Development timeline

The Tupan was developed over the course of 15 months, beginning soon after the company’s formation and first investment round. Initial concept sketches were produced in May 2019, and the first sea trials came in mid-2020.

“The Tupan was really meant to be the first workhorse for the company’s r&d ,proof of concept, customer and investor attention, and so on, even from those early days,” Coelho says.

“We are not new to ocean robots and USV design. Sylvain has been doing robot software for 15 years now, and I have been designing and building USVs for 10 years. We also have other team members who have been developing USVs for several years in different countries, so we have a very robust design methodology.”

This methodology began with listing key project requirements, both commercial and operational, which was performed in 2 weeks.
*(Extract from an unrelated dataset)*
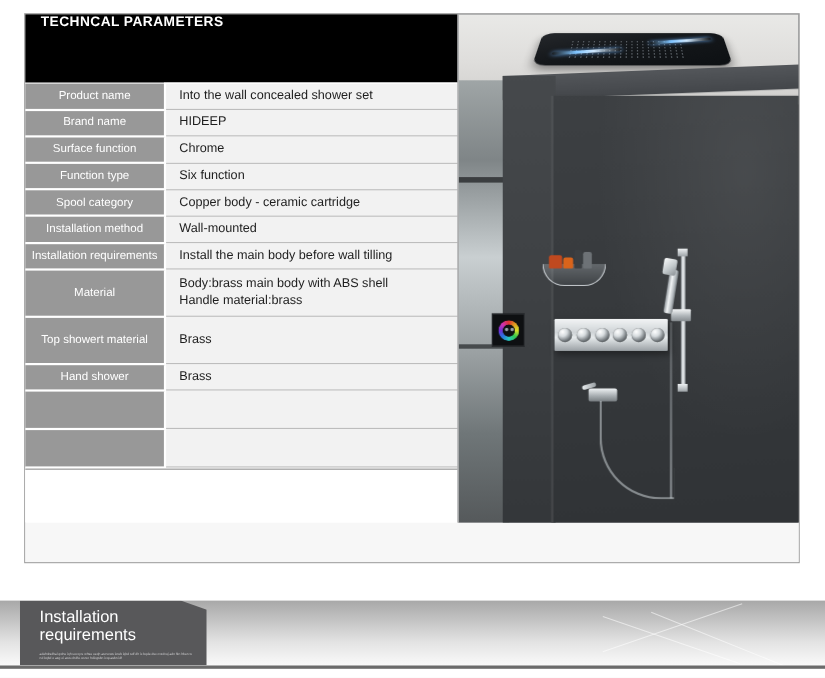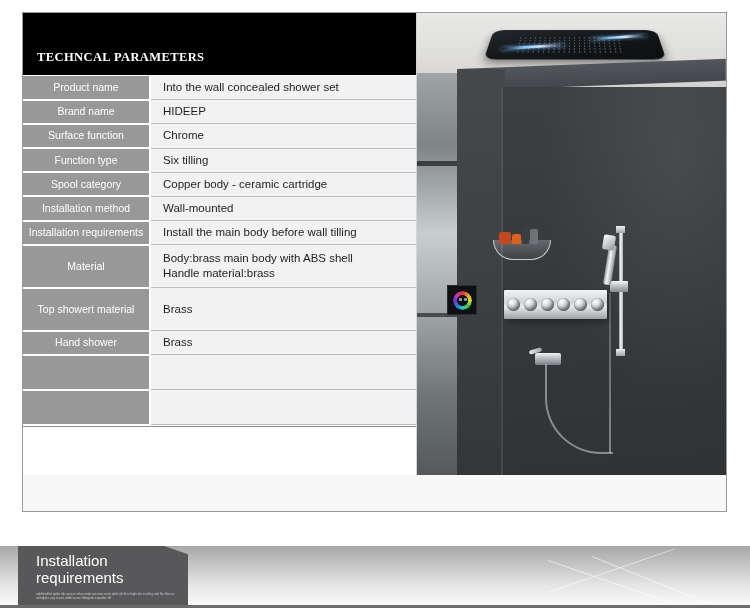"TECHNCAL PARAMETERS" .spec-header { align-items: flex-end -> none; font-family: Liberation Serif, serif -> none }
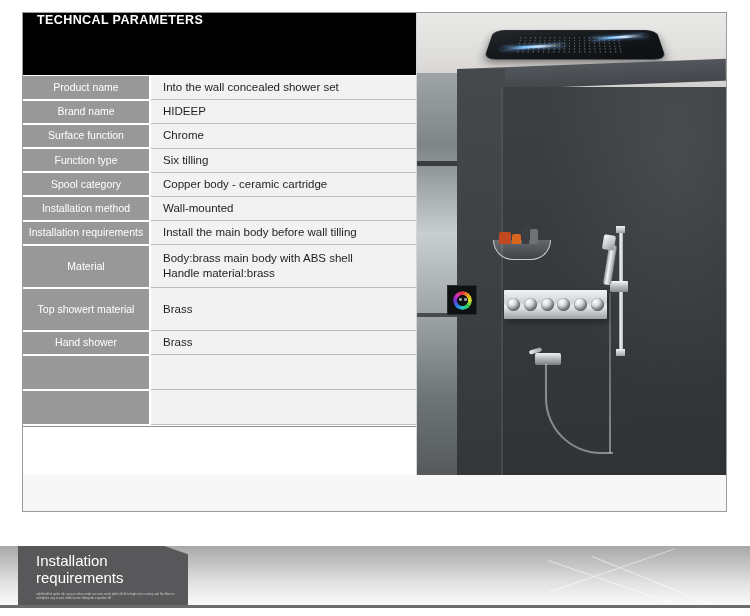"Six tilling" td.val { text: tilling -> function }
After that, the concept was generated in 4 weeks, after which TideWise executed a preliminary design review, then a round of basic designs, followed by a more detailed design round. To meet its project deadlines, the detailed design phase overlapped with the structural welding of the first prototype.

“Also, software development ran in parallel with physical design,” Joyeux says. “And like the vessel’s mechanics and hardware, the software was also developed iteratively, starting with the very basic controls, user interface [UI]architecture and functions, and was built-up from there.

“Naturally we had an overall plan for the software architecture, but we updated that as different projects and potential user needs arose.”

The Tupan’s first sea trial was in early August 2020, in Rio’s Guanabara Bay; extensive mechanical, electrical and  software tests had already been run on each of its subsystems. The bay and unsheltered waters around it offered plenty of wind, strong currents, traffic and salt spray to prove the USV’s robustness in autonomous navigation and data-gathering, and the team determined it was ready for service in December that year, with the UAV’s landing capability also being demonstrated in that month.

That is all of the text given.